Dealing with the fatigue is probably the hardest symptom I face daily with bipolar. Its been difficult to even determine the source of it all, i'm a high functioning professional and a level of tiredness is natural, but every single day there wouldn't be a time where I didn't want to curl up and sleep and i'm sure that's not a typical reaction. I can get fatigued very quickly when a particular environment drives my anxiety up. Anyone who has experienced this and tried to maintain a relationship would know this is the hardest part to get right.

Ashley
December, 14 2014 at 11:24 pm

Anyone with mania?

Marlena Morton
December, 12 2014 at 4:00 pm

I have bipolar disorder and am on Nuvigil which is amodafinal ( or something like that) . It allows me to function during the day.

lynn
December, 11 2014 at 5:11 am

Fatigue is ongoing for me as well - it doesn't matter what medication I am on. I have to schedule Everything around my fatigue! Like you, Natasha, I just become more tired with exercise. Of course, always feeling fatigued takes its toll on family and friends, guilt walks in, and the depression cycle begins again.

Ashley
December, 10 2014 at 9:52 pm

Wellbutrin helped me get up and going. I went through a year of depression until they found me somewhat of an upper.

Ashley
December, 10 2014 at 9:51 pm

I'm expirencing the manic part of manic bipolar, and it's a rough route.
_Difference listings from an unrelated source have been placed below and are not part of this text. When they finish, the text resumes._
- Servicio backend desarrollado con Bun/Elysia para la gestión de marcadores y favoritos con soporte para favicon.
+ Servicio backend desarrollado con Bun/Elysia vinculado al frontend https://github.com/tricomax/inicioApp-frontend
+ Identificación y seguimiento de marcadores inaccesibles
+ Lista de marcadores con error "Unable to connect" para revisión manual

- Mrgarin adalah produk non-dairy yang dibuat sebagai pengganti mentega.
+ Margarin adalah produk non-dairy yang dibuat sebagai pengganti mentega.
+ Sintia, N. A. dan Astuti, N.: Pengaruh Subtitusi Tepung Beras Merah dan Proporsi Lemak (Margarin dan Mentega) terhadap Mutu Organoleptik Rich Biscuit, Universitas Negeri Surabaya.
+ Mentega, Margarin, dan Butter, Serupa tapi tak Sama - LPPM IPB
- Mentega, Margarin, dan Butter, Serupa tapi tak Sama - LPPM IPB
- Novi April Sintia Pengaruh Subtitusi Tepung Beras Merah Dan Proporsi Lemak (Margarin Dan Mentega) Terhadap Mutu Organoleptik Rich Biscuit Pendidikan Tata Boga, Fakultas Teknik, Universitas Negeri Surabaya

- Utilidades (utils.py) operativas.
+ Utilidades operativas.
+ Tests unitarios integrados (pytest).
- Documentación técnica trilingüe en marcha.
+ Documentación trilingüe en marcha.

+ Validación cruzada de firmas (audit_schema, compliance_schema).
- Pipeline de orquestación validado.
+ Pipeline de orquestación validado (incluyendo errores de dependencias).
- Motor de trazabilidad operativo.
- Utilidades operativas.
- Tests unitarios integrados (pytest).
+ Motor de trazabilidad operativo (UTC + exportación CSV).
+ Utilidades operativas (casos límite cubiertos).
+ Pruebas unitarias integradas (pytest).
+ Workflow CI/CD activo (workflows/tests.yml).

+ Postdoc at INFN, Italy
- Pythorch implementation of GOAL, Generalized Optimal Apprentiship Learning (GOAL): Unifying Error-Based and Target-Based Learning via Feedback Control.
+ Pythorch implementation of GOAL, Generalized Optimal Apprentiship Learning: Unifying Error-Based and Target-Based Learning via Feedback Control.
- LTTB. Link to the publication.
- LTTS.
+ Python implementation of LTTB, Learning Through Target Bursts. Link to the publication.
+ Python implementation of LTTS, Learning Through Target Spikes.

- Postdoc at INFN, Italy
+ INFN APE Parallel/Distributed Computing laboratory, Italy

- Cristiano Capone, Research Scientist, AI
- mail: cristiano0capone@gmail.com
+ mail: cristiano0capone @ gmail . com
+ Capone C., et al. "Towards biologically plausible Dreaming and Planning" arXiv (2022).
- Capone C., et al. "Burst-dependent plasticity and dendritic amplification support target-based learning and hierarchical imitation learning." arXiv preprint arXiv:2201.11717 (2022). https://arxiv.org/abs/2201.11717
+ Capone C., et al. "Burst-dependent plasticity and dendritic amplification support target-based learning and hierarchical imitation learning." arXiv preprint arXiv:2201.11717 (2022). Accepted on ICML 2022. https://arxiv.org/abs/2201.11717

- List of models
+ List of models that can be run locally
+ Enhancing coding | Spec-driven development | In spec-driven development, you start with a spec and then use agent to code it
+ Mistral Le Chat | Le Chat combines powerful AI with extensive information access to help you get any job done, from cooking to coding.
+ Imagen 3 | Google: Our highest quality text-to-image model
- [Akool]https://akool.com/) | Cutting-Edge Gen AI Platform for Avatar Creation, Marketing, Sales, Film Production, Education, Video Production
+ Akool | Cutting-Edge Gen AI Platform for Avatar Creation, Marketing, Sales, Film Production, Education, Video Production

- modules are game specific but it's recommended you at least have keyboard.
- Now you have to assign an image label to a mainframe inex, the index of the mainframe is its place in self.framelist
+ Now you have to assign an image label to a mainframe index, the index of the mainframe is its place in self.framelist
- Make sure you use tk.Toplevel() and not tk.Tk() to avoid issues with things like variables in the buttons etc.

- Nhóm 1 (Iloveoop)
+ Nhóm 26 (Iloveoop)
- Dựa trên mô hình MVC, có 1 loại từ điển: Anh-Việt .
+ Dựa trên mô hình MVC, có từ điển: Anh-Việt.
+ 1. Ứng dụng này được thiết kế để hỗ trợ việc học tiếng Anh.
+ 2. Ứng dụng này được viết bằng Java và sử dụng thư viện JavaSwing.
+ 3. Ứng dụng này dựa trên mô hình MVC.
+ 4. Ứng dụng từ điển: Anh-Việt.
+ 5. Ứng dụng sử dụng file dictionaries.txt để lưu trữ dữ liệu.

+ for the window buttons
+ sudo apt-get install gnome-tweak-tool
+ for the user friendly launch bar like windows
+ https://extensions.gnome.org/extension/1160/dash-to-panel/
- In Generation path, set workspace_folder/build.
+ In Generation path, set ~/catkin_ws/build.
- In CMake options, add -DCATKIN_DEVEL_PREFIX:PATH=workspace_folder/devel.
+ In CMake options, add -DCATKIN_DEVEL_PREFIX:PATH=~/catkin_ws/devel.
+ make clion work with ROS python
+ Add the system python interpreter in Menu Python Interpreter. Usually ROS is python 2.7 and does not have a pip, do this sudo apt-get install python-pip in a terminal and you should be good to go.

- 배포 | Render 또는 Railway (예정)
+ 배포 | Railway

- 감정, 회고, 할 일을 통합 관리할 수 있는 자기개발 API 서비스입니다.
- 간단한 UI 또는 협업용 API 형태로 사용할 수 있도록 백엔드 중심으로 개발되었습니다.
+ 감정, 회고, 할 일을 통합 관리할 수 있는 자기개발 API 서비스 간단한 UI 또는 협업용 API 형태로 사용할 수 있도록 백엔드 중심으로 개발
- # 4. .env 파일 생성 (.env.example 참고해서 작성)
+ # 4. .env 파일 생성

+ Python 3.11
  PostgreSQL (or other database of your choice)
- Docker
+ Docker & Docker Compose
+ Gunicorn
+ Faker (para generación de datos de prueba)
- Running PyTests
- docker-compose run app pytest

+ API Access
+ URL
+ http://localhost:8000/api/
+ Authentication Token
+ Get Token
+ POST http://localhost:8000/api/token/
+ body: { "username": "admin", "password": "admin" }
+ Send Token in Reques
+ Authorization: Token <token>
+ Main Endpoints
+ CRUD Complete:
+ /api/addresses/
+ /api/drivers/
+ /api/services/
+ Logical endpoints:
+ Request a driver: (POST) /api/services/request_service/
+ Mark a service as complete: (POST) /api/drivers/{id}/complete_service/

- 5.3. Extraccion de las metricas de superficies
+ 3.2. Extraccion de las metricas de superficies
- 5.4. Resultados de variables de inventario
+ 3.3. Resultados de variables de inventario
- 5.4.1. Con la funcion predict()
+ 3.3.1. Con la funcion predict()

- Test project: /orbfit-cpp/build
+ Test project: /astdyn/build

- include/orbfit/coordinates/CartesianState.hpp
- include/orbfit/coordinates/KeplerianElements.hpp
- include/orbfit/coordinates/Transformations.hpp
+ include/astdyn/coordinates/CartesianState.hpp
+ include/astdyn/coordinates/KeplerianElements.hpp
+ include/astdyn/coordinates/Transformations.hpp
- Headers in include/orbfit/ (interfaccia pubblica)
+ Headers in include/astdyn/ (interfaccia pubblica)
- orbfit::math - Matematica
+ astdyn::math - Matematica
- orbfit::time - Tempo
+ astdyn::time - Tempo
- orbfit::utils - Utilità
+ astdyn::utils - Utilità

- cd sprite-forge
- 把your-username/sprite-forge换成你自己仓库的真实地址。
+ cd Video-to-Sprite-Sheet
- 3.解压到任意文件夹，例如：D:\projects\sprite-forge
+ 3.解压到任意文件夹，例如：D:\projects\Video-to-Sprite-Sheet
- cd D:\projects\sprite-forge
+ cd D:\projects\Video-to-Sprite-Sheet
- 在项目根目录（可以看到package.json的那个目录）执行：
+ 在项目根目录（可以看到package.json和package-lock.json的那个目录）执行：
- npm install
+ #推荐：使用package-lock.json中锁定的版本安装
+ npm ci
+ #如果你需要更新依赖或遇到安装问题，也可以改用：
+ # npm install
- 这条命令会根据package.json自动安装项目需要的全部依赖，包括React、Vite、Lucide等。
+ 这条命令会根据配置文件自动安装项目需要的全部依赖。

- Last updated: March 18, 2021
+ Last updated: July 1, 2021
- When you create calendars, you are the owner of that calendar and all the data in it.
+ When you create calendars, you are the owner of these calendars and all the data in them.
Some days I just wake up so freaking mad I just cry and cry and avoid my husband so I don't take my anger out in his direction. I have the blues once in a while. Recently went on the depo, and the downs didn't last as long. I usually run high these days, and I mean high.

Cat
December, 10 2014 at 3:48 am

My psych increased Zoloft and Lamictal and Lithium. I got very tired after one week of adjusting to meds. I'm exercising now

Pam Isaac
December, 9 2014 at 6:08 am

When I have to perform meaning being with others other than being by myself..I drink lots of caffeine.